COPD Readmission Prevention Program

Updated/reviewed December 2019

  • Need: Organized effort targeting COPD patients' medical needs in order to prevent hospital readmission in Zanesville, Ohio.
  • Intervention: Creation of an integrated system model using nurse navigators that incorporates evidence-based chronic disease care management approaches to COPD care.
  • Results: Improved readmission rates and overall improved acute and chronic care for the area's COPD patients.

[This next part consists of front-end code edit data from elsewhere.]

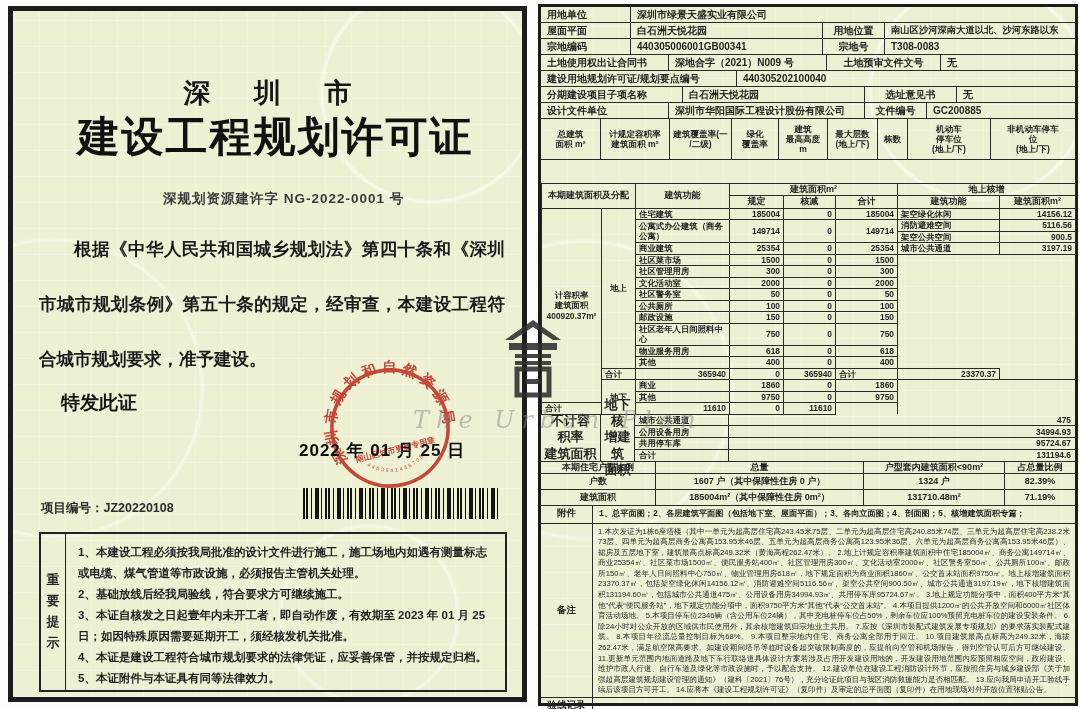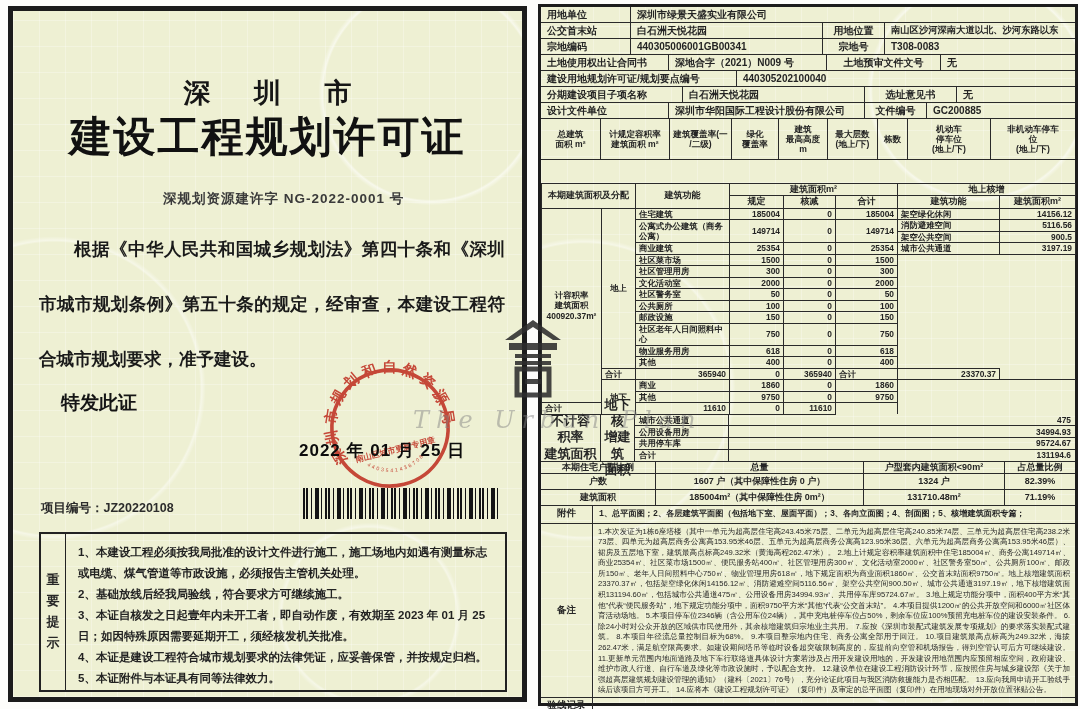--- a/index.html
+++ b/index.html
@@ -17,21 +17,21 @@
       radial-gradient(circle 90px at 70% 88%, transparent 86px, rgba(255,255,255,.45) 88px, transparent 92px),
       repeating-linear-gradient(0deg, rgba(255,255,255,.28) 0 1px, transparent 1px 26px),
       repeating-linear-gradient(90deg, rgba(255,255,255,.28) 0 1px, transparent 1px 26px);
   }
   #left-page{left:8px;top:6px;width:519px;height:696px;border:5px solid #1c1c1c;}
   #right-page{left:538px;top:4px;width:540px;height:702px;border:3px solid #1c1c1c;display:flex;flex-direction:column;}
 
   
   .lp{position:absolute;}
   .lp-city{top:64px;left:0;width:100%;text-align:center;font-size:27px;font-weight:800;letter-spacing:18px;text-indent:18px;color:#161616;}
-  .lp-title{top:98px;left:0;width:100%;text-align:center;font-size:42px;font-weight:800;letter-spacing:2px;color:#111;}
+  .lp-title{top:98px;left:8px;width:100%;text-align:center;font-size:42px;font-weight:800;letter-spacing:2px;color:#111;}
   .lp-certno{top:179px;left:150px;font-size:13.5px;font-weight:700;color:#3a3a3a;letter-spacing:1px;}
   .lp-body{top:211px;left:26px;width:466px;font-size:17.5px;font-weight:700;line-height:55px;text-align:justify;text-indent:2em;color:#1a1a1a;}
   .lp-issue{top:379px;left:48px;font-size:19px;font-weight:800;color:#151515;}
   .lp-stamp{top:350px;left:310px;width:134px;height:134px;transform:rotate(-14deg);opacity:.92;}
   .lp-date{top:428px;left:286px;font-size:17px;font-weight:700;color:#0c0c0c;letter-spacing:1px;z-index:6;}
   .lp-barcode{top:477px;left:290px;width:198px;height:31px;
     background:repeating-linear-gradient(90deg,#141414 0 2px,transparent 2px 3px,#141414 3px 5px,transparent 5px 8px,#141414 8px 9px,transparent 9px 12px,#141414 12px 16px,transparent 16px 18px,#141414 18px 19px,transparent 19px 22px);}
   .lp-projno{top:489px;left:28px;font-size:12.5px;font-weight:700;color:#2c2c2c;}
   .lp-notice{top:521px;left:26px;width:468px;height:160px;border:2px solid #222;display:flex;}
   .lp-notice-label{width:25px;border-right:1.5px solid #222;display:flex;align-items:center;justify-content:center;
@@ -140,21 +140,21 @@
     </g>
   </svg>
 
   <div id="right-page" class="page">
 
     <div class="row info-row">
       <div class="cell" style="width:90px">用地单位</div>
       <div class="cell grow">深圳市绿景天盛实业有限公司</div>
     </div>
     <div class="row info-row">
-      <div class="cell" style="width:90px">公交首末站</div>
+      <div class="cell" style="width:90px">屋面平面</div>
       <div class="cell" style="width:192px">白石洲天悦花园</div>
       <div class="cell c" style="width:62px">用地位置</div>
       <div class="cell grow" style="font-size:9.3px">南山区沙河深南大道以北、沙河东路以东</div>
     </div>
     <div class="row info-row">
       <div class="cell" style="width:90px">宗地编码</div>
       <div class="cell" style="width:192px">440305006001GB00341</div>
       <div class="cell c" style="width:62px">宗地号</div>
       <div class="cell grow">T308-0083</div>
     </div>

Foundations Family Medicine's HIV, HCV, Opioid and Substance Use Disorder Services

Added November 2018

  • Need: Due to the opioid crisis, Austin, Indiana has seen the largest concentrated outbreak of HIV in rural America's recent history. Since 2015, over 200 residents have been diagnosed with the virus.
  • Intervention: Foundations Family Medicine began offering testing and treatment services for HIV, hepatitis C, and opioid/substance use disorder. Education, care coordination and behavioral health services were also offered as an integrated part of their primary care clinic.
  • Results: Although the virus continues to spread throughout Scott County, the rate has significantly decreased, outdoing national suppression rates by a large margin (76% compared to national average of 49%).